The trial judge found that the appellant had been afforded her rights under

s. 146 and had waived her right to have the lawyer she had spoken to, present during the questioning. The trial judge took into account what the appellant said to her mother when they met in private and then what she said to the police. As he said at paras. 62-3: It remains the fact that the requirement in Section 146(2), that any person whom a young person consults is to be present for the taking of a statement is expressly made subject to the exception "unless the young person desires otherwise". The section therefore recognizes that a young person may not wish to have a lawyer or a parent or another adult present when he or she speaks with the police.
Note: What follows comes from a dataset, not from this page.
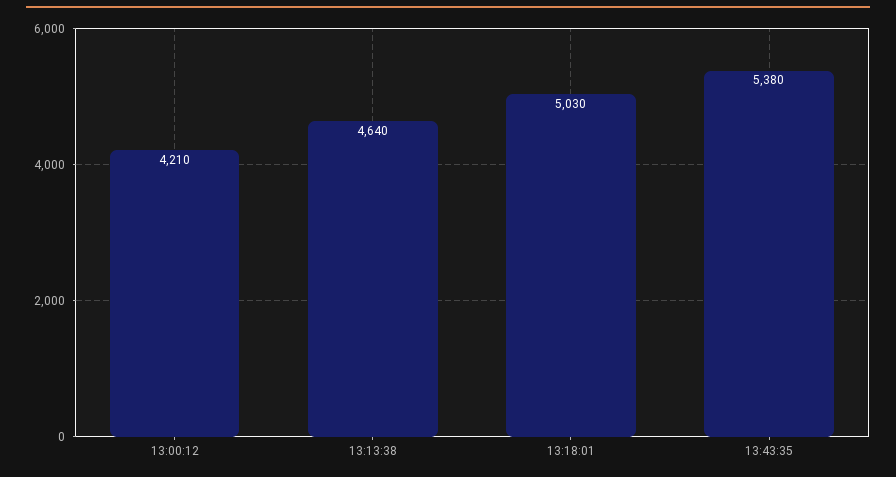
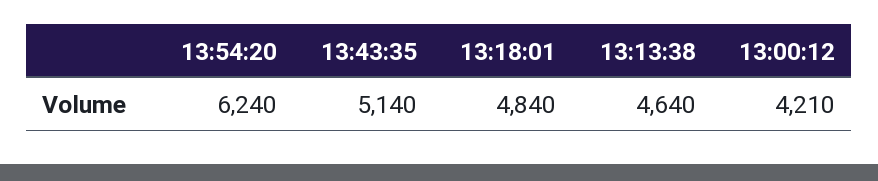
13:18:01: 5030 -> 4840
13:43:35: 5380 -> 5140
13:54:20: none -> 6240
A young person has the right to make that choice. In this case, M.T. made it clear that she desired otherwise. She did so first to her mother and then later to the homicide detectives. Further, during the course of the detectives explaining her rights under the Youth Criminal Justice Act in the opening portion of the second interview, M.T. was asked if she wished to speak to counsel again and M.T. said "No". The detectives told her that any lawyer or parent that she had spoken to had to be present for the taking of a statement unless she did not want them there. M.T. expressly said that she wanted her mother present, thereby evidencing her understanding of the choices available to her. Still further, M.T. was told that she could stop the interview at any time and speak to a lawyer, or her parent, and M.T. indicated that she understood that. It ignores reality to suggest that in those circumstances, the mandates of the Youth Criminal Justice Act have been violated. [Emphasis added.]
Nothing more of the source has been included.